One night a short time after New Labour swept to victory in 1997, the Chancellor hosted a party for a handful of close friends. As he put on his coat to leave, one guest remarked, “Great party, Gordon”.skull_tombstone1

Rumour has it that Brown turned to him with a grim smile. “The Labour Party,” he rumbled. “That was a great party, wasn’t it?”

The central tenet of Tony Blair’s project was the need to siphon off the colouring of Old Labour ideology. He was left with a translucent and electable party that promised not to raise taxes for the middle classes while pledging to pump money into the NHS and leave the financial markets to their own devices. Meanwhile, Blair went about wooing the powerful and wealthy like a hyperactive peacock. It was the first Labour government that could honestly say it was intensely relaxed about people getting filthy rich.

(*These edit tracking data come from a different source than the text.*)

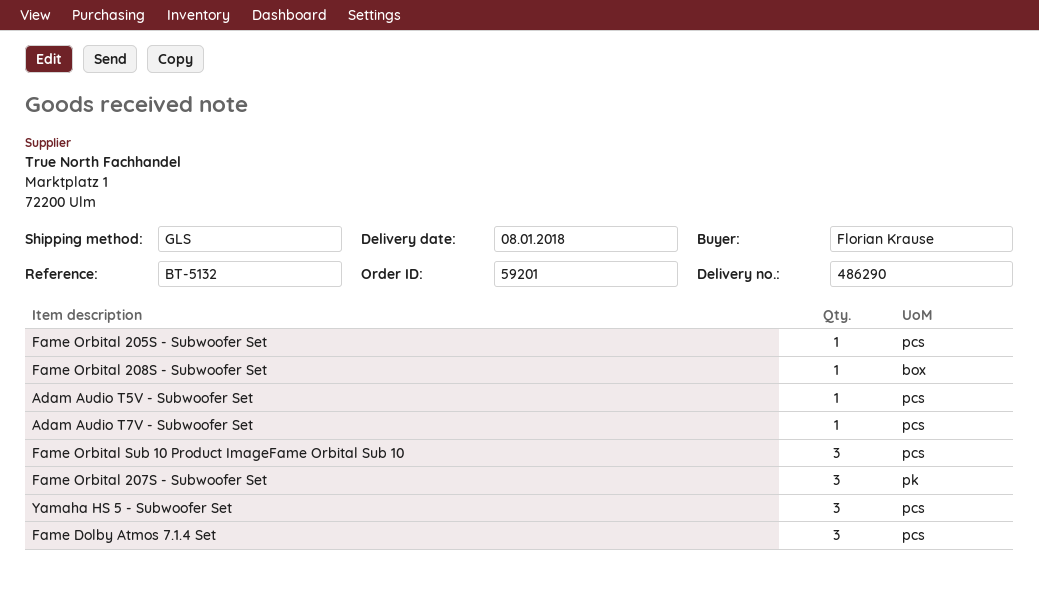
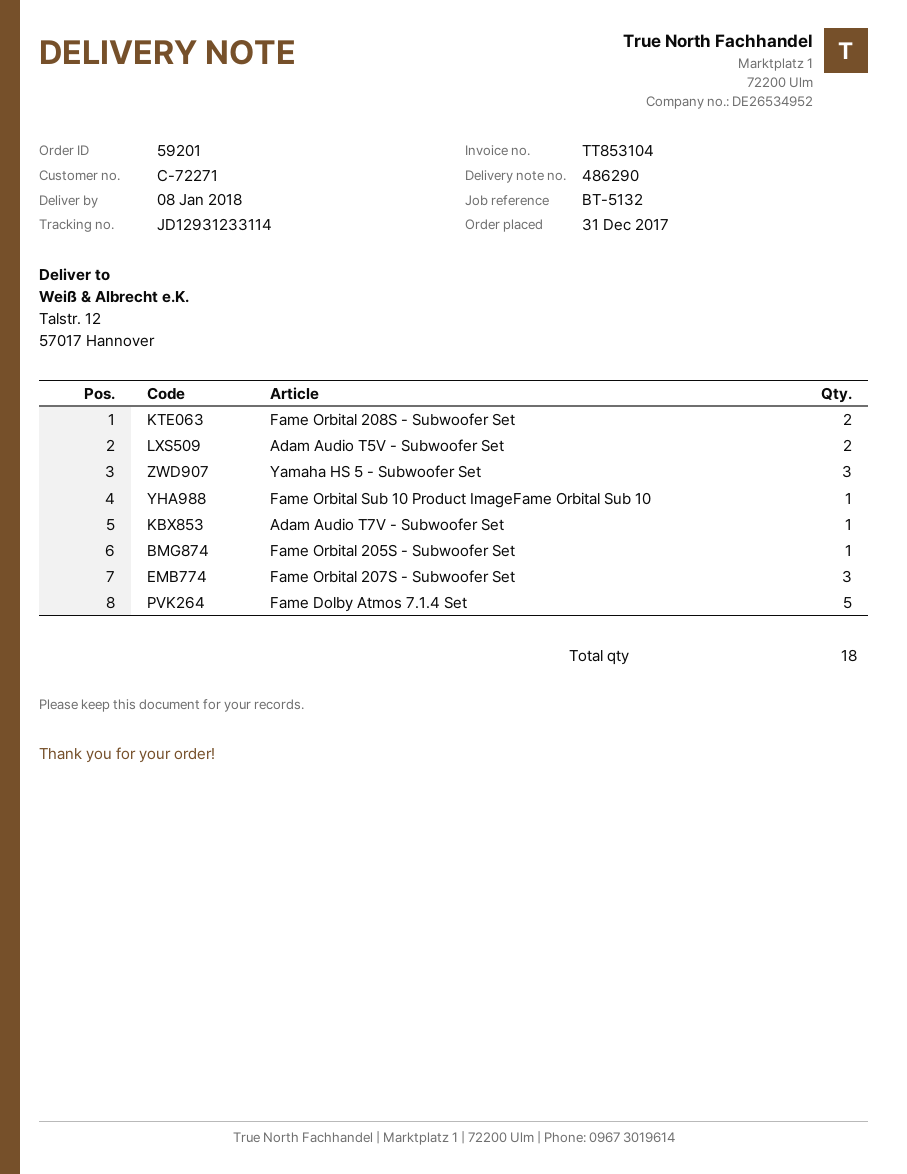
Fame Orbital 208S - Subwoofer Set: 1 -> 2
Adam Audio T5V - Subwoofer Set: 1 -> 2
Fame Orbital Sub 10 Product ImageFame Orbital Sub 10: 3 -> 1
Fame Dolby Atmos 7.1.4 Set: 3 -> 5

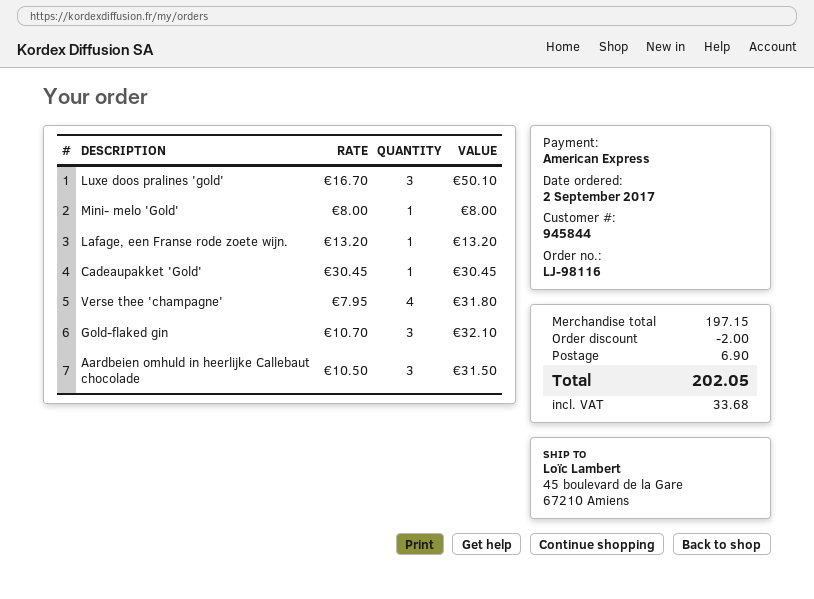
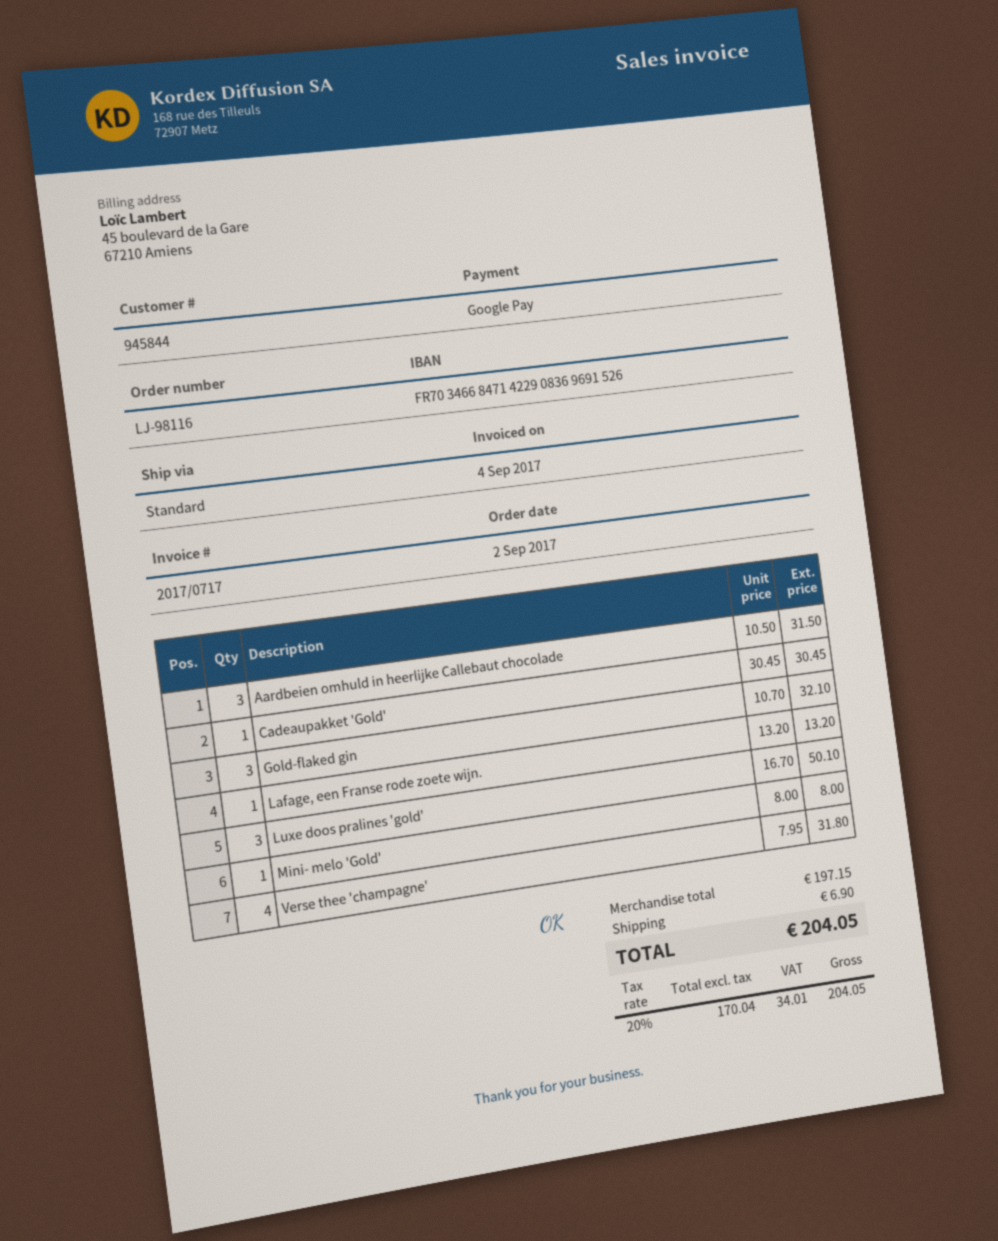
payment method: American Express -> Google Pay
discount: 2.00 -> none
tax: 33.68 -> 34.01
total: 202.05 -> 204.05

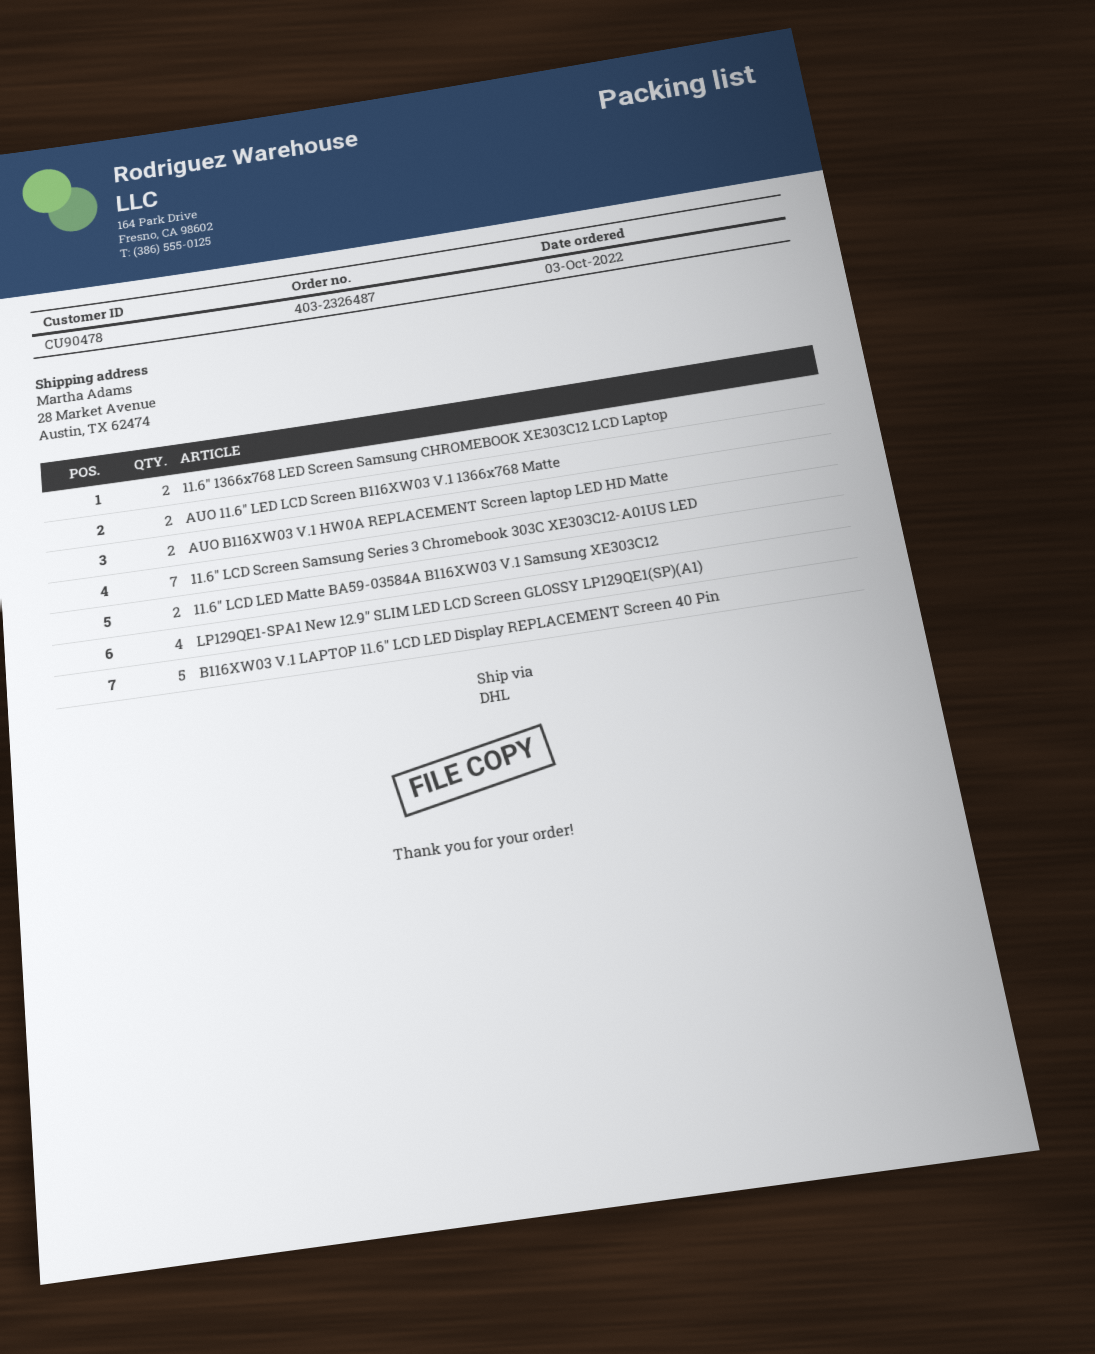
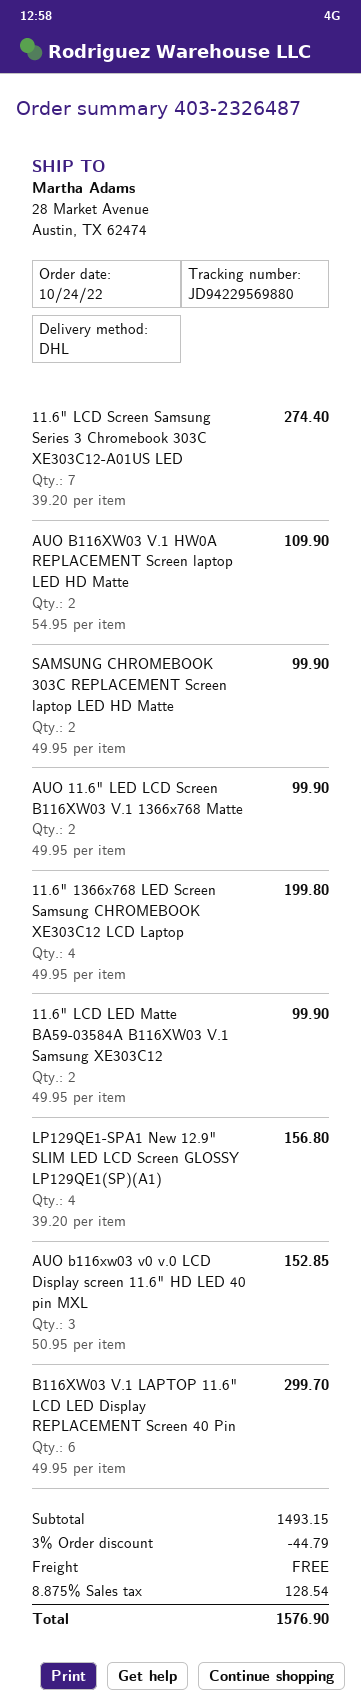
order date: 2022-10-03 -> 2022-10-24
11.6" 1366x768 LED Screen Samsung CHROMEBOOK XE303C12 LCD Laptop: 2 -> 4
B116XW03 V.1 LAPTOP 11.6" LCD LED Display REPLACEMENT Screen 40 Pin: 5 -> 6
SAMSUNG CHROMEBOOK 303C REPLACEMENT Screen laptop LED HD Matte: none -> 2
AUO b116xw03 v0 v.0 LCD Display screen 11.6" HD LED 40 pin MXL: none -> 3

The Pre-Budget Report has been a game changing event. In what The Times briskly branded a “Robin Hood-style budget”, Alistair Darling has dug his fingernails into the upper middle classes and drawn blood. A new 45 per cent tax band for earnings above £150,000 and national insurance increases across the board go against every rule in the Labour electoral book since 1994.

Once again the kaleidoscope has been shaken, and more than ever before the pieces are in flux. Where they will land is anyone’s guess.

The Times’ leader today ran under the simple obituary headline: “New Labour 1994-2008.” George Osborne was keen to do some scythe swinging of his own, announcing: “Stability has gone out of the window, prudence is dead.”

This may be the death of New Labour, but it’s also a study in inevitability. Party politics have returned, breaking through the tarmac of the Blair era like the roots of an oak. In his private diary, Hugo Young once noted that Blair had “deeply alienated people more traditional than he is”, adding: “He has overlooked the degree to which one day he would need the party.” That day has come, although it’s Brown who faces the music.

The battle lines are drawn in a way not seen since 1992, and the tribal drums are banging.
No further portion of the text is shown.